Critique ciné: The Age of Adaline, prudent et balisé

Blake Lively dans The Age of Adaline. © DR
Louis Danvers
Louis Danvers Journaliste cinéma

FANTASTIQUE | Adaline (Blake Lively) ne vieillit plus. Un accident, survenu quand elle avait 29 ans, a fixé pour toujours son apparence d’alors.

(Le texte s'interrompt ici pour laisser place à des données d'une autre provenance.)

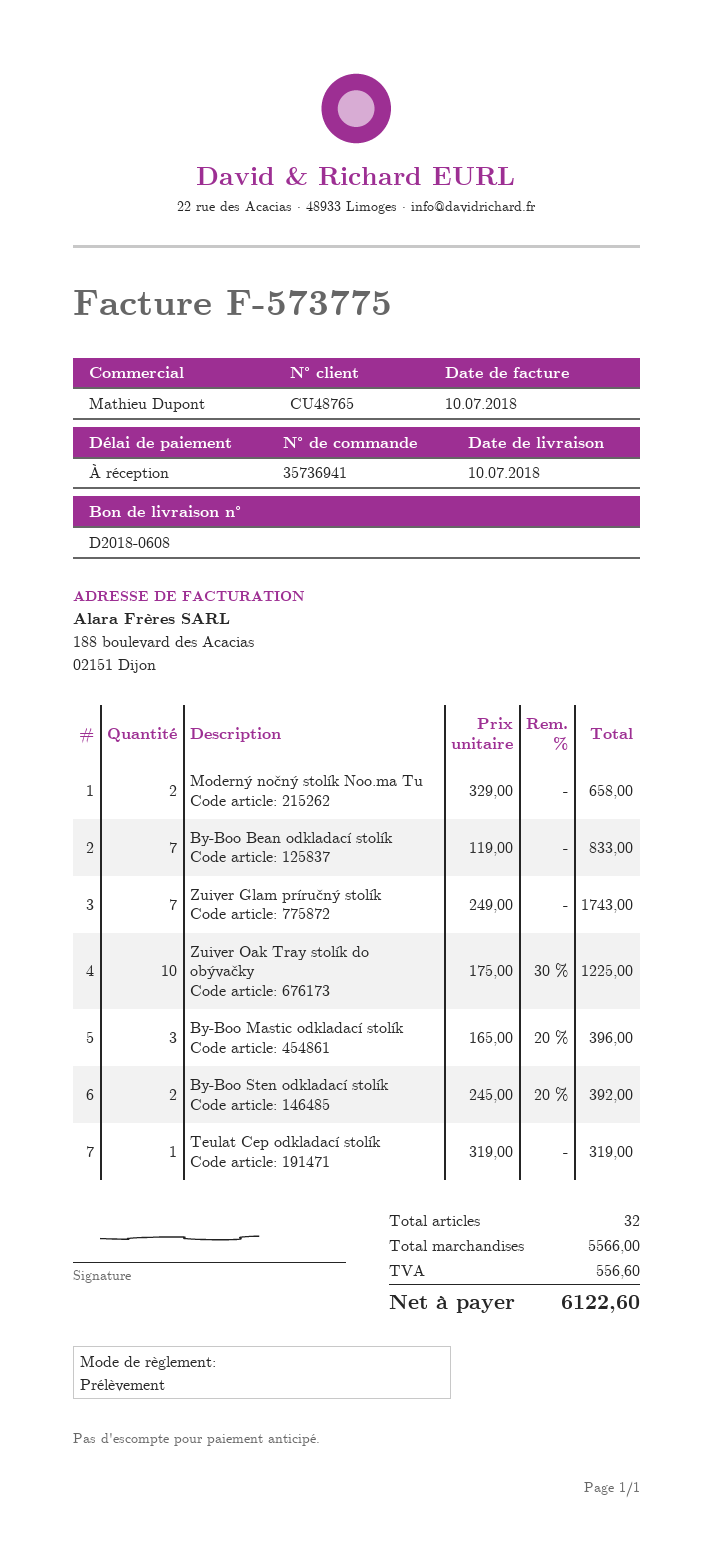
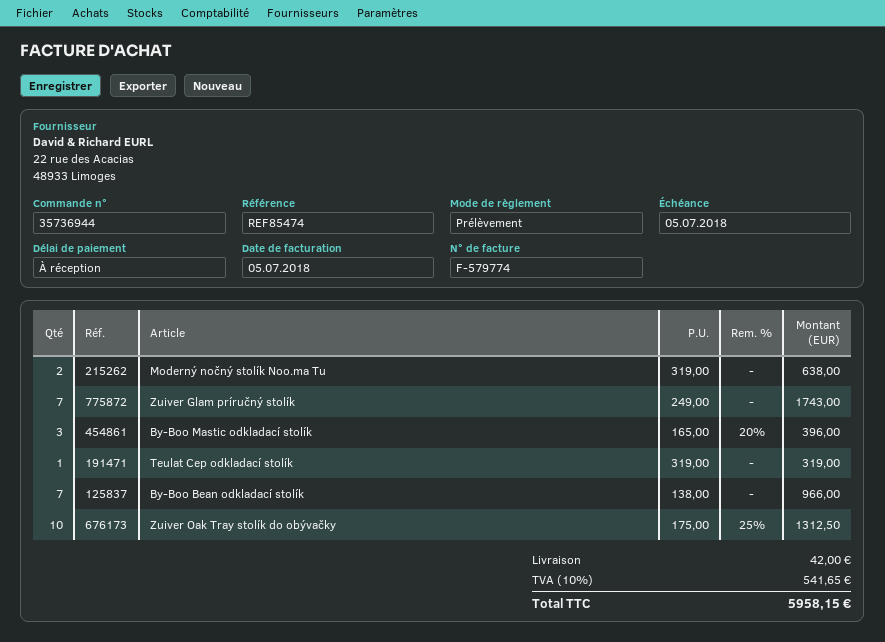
order number: 35736941 -> 35736944
invoice number: F-573775 -> F-579774
invoice date: 2018-07-10 -> 2018-07-05
Moderný nočný stolík Noo.ma Tu: 2 x 329.00 = 658.00 -> 2 x 319.00 = 638.00
By-Boo Bean odkladací stolík: 7 x 119.00 = 833.00 -> 7 x 138.00 = 966.00
Zuiver Oak Tray stolík do obývačky: 10 x 175.00 - 30% = 1225.00 -> 10 x 175.00 - 25% = 1312.50
By-Boo Sten odkladací stolík: 2 x 245.00 - 20% = 392.00 -> none
shipping: none -> 42.00
tax: 556.60 -> 541.65
total: 6122.60 -> 5958.15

Adaline ne vieillit plus. Un accident, survenu quand elle avait 29 ans, a fixé pour toujours son apparence d’alors. C’était voici presque huit décennies… L’élément fantastique cède vite la place à la romance et au mélodrame quand l’héroïne tombe amoureuse tout en préservant (mais pour combien de temps encore?) son étrange secret d’éternelle jeunesse. Et si certains aspects du scénario frôlent le ridicule, si le parcours émotionnel de l’assez fascinante Blake Lively (Gossip Girl à la télé, Savages d’Oliver Stone) est prudent, balisé, l’image est souvent somptueuse, et le « mélo » frémit, à défaut de flamboyer.

DE LEE TOLAND KRIEGER. AVEC BLAKE LIVELY, MICHIEL HUISMAN, HARRISON FORD. 1H53. SORTIE: 17/06.